- Exercise description -
Throughout the entries below, report every line where "left" is found.

*** Records to process ***

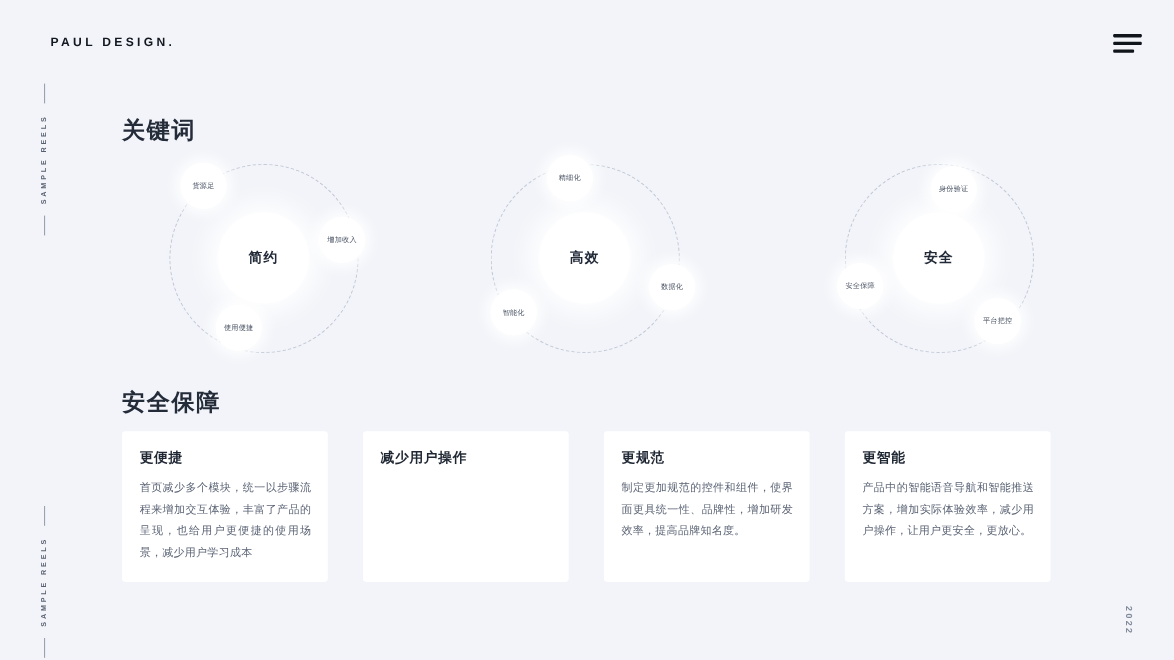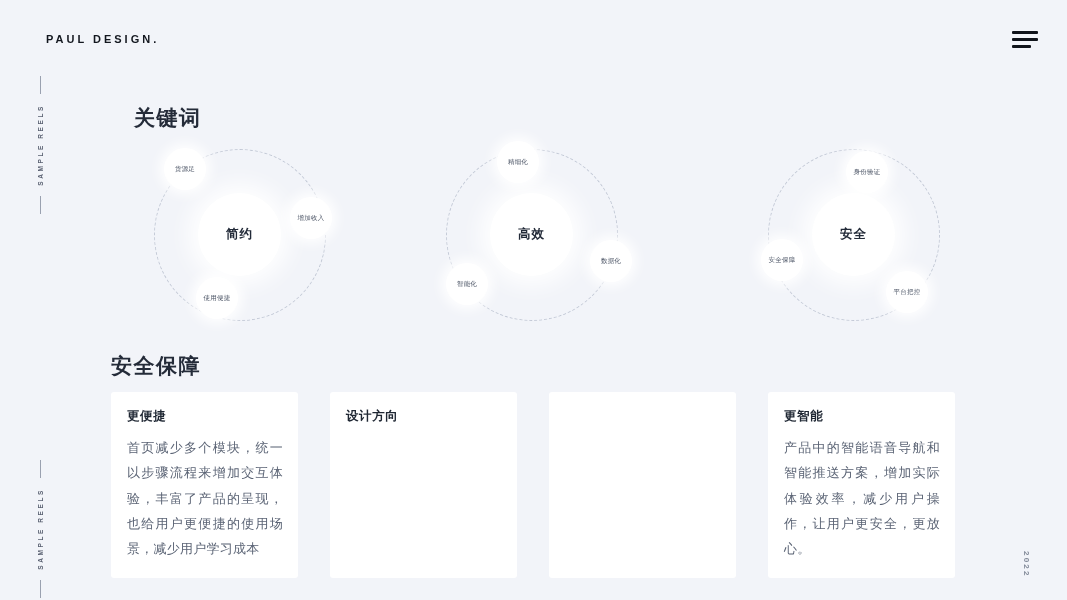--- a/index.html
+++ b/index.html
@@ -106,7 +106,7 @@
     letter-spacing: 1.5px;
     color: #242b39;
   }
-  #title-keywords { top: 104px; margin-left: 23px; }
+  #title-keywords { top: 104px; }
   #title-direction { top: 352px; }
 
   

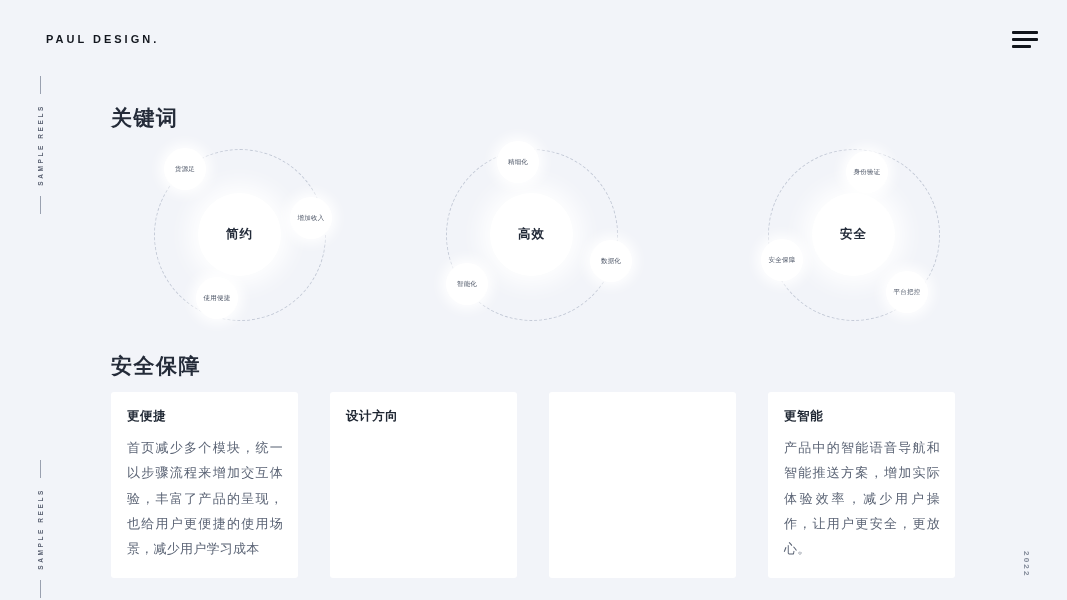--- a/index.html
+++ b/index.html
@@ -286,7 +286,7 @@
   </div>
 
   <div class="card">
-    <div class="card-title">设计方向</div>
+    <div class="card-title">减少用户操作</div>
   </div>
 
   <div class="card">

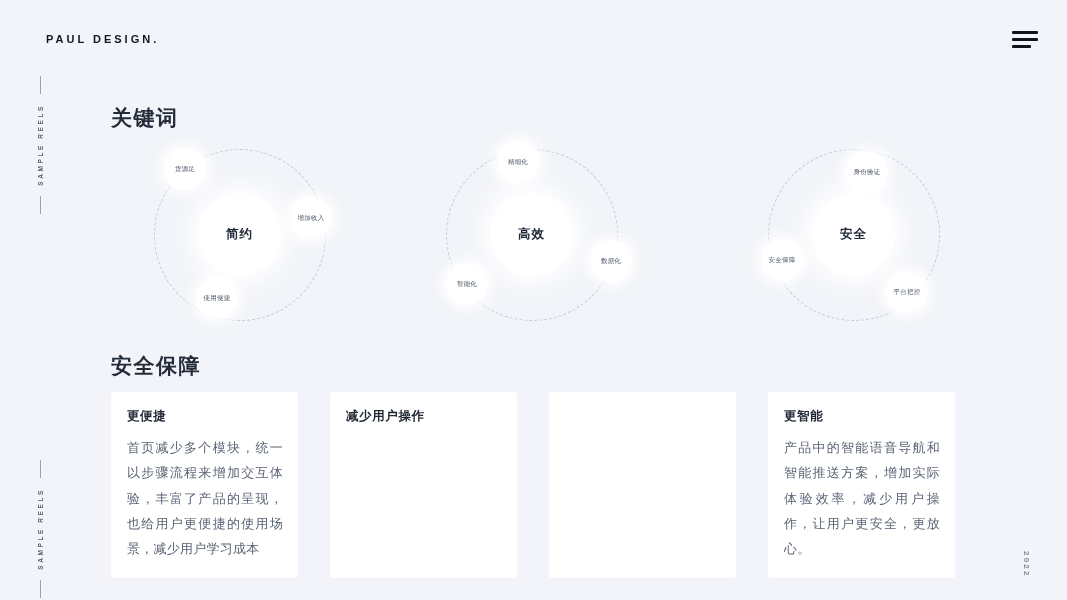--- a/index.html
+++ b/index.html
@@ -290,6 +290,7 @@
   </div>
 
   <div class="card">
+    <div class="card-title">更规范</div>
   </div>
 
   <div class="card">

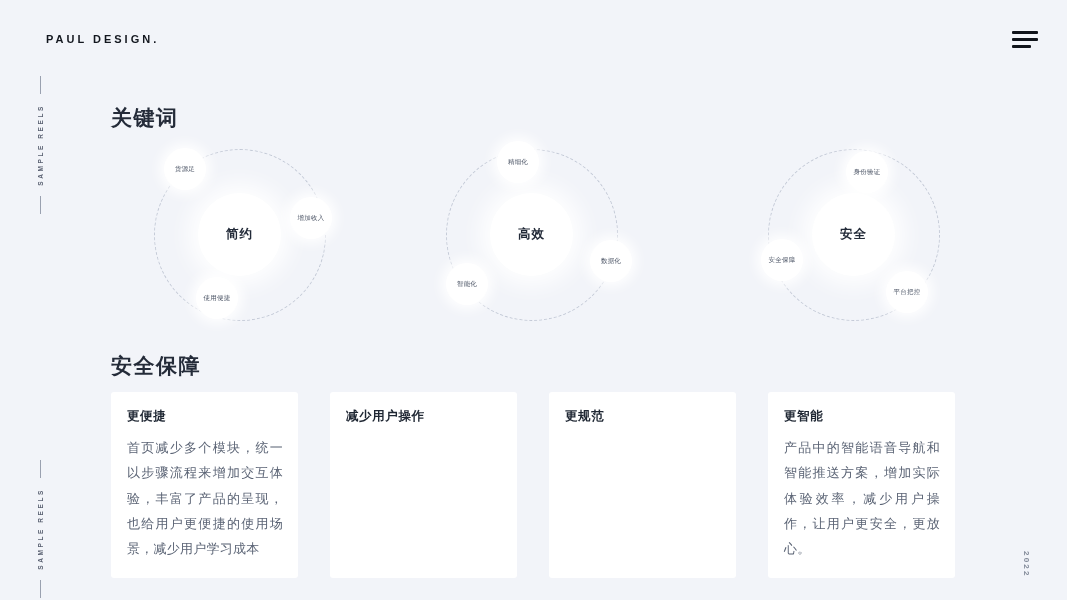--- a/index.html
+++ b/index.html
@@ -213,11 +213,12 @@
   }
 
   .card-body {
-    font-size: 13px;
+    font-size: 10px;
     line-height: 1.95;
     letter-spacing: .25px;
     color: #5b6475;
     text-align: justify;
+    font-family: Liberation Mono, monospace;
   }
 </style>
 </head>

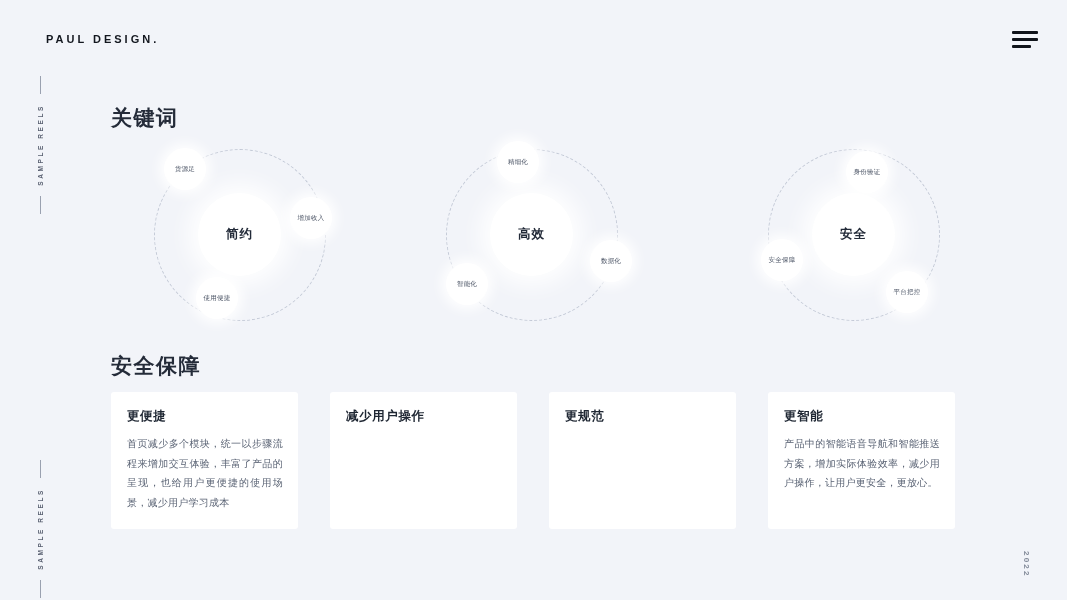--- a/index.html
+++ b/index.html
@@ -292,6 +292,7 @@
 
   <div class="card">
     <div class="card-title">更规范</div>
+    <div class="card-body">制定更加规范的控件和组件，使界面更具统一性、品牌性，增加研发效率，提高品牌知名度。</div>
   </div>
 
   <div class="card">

*** End of Records to process ***
*** Records to process ***

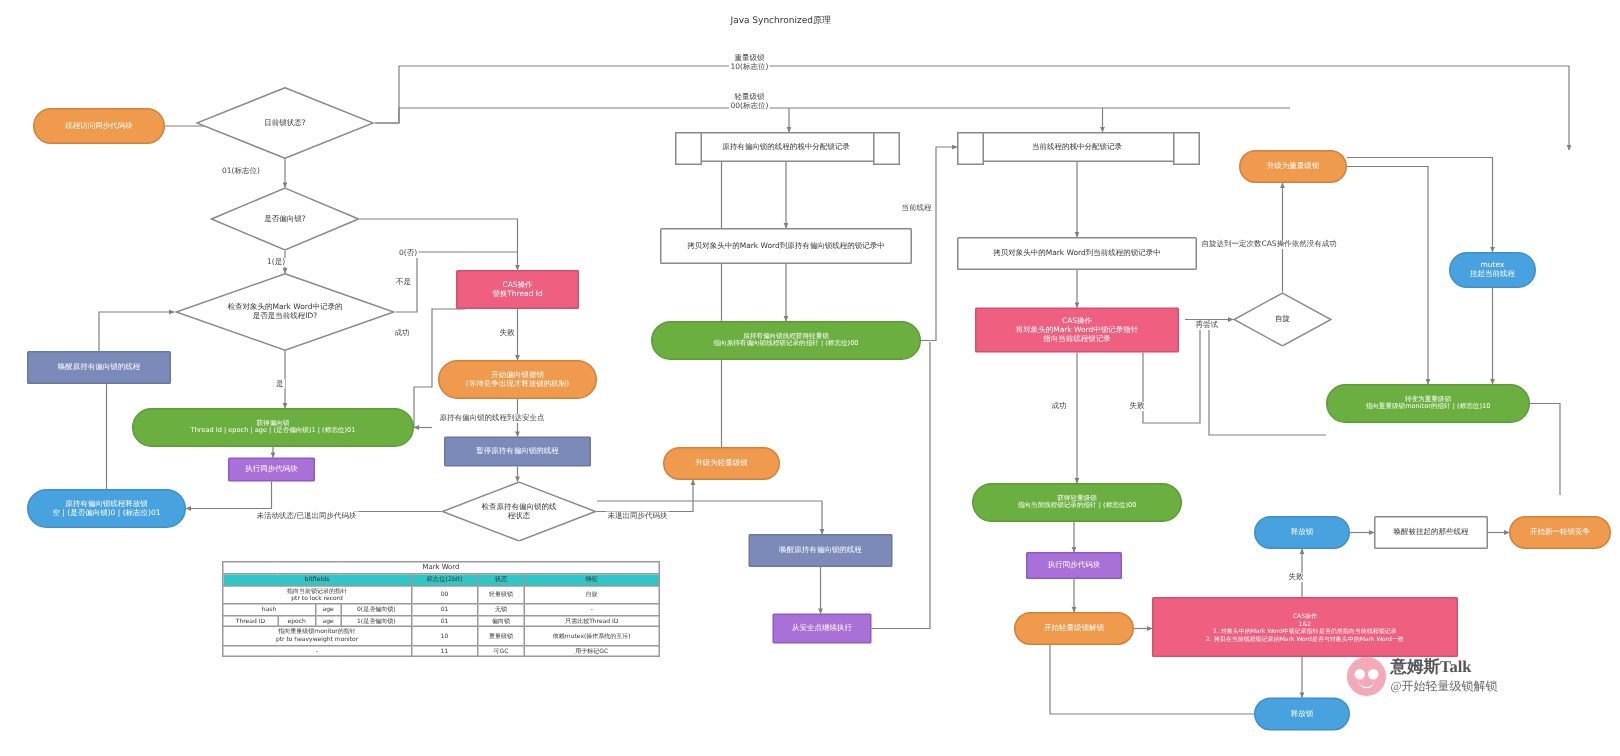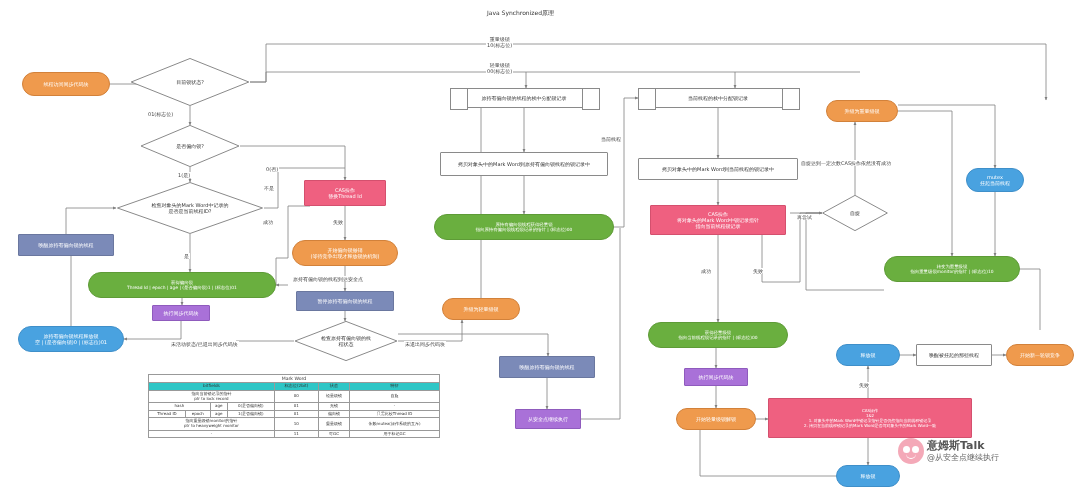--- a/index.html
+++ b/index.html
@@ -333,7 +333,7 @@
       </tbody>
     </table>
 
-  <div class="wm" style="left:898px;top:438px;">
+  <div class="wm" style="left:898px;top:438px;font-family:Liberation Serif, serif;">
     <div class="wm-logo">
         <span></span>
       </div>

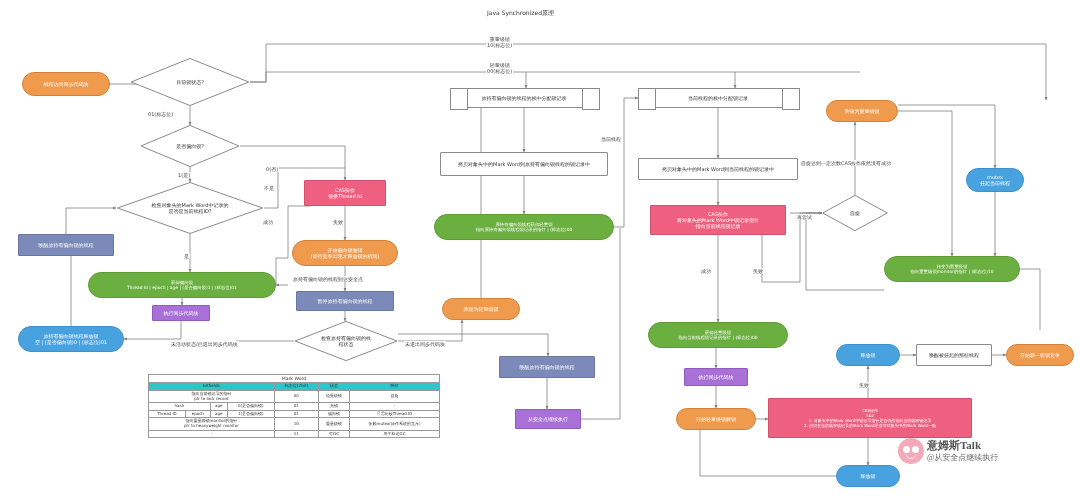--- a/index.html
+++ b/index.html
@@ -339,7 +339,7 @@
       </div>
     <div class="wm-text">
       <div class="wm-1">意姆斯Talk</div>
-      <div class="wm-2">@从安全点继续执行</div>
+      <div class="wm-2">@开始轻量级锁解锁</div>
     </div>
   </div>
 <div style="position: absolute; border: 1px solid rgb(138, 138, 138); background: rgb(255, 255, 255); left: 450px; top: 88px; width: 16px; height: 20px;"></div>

*** End of Records to process ***

- Expected answer -
-  #title-keywords { top: 104px; margin-left: 23px; }
-  <div class="wm" style="left:898px;top:438px;">
+  <div class="wm" style="left:898px;top:438px;font-family:Liberation Serif, serif;">
 <div style="position: absolute; border: 1px solid rgb(138, 138, 138); background: rgb(255, 255, 255); left: 450px; top: 88px; width: 16px; height: 20px;"></div>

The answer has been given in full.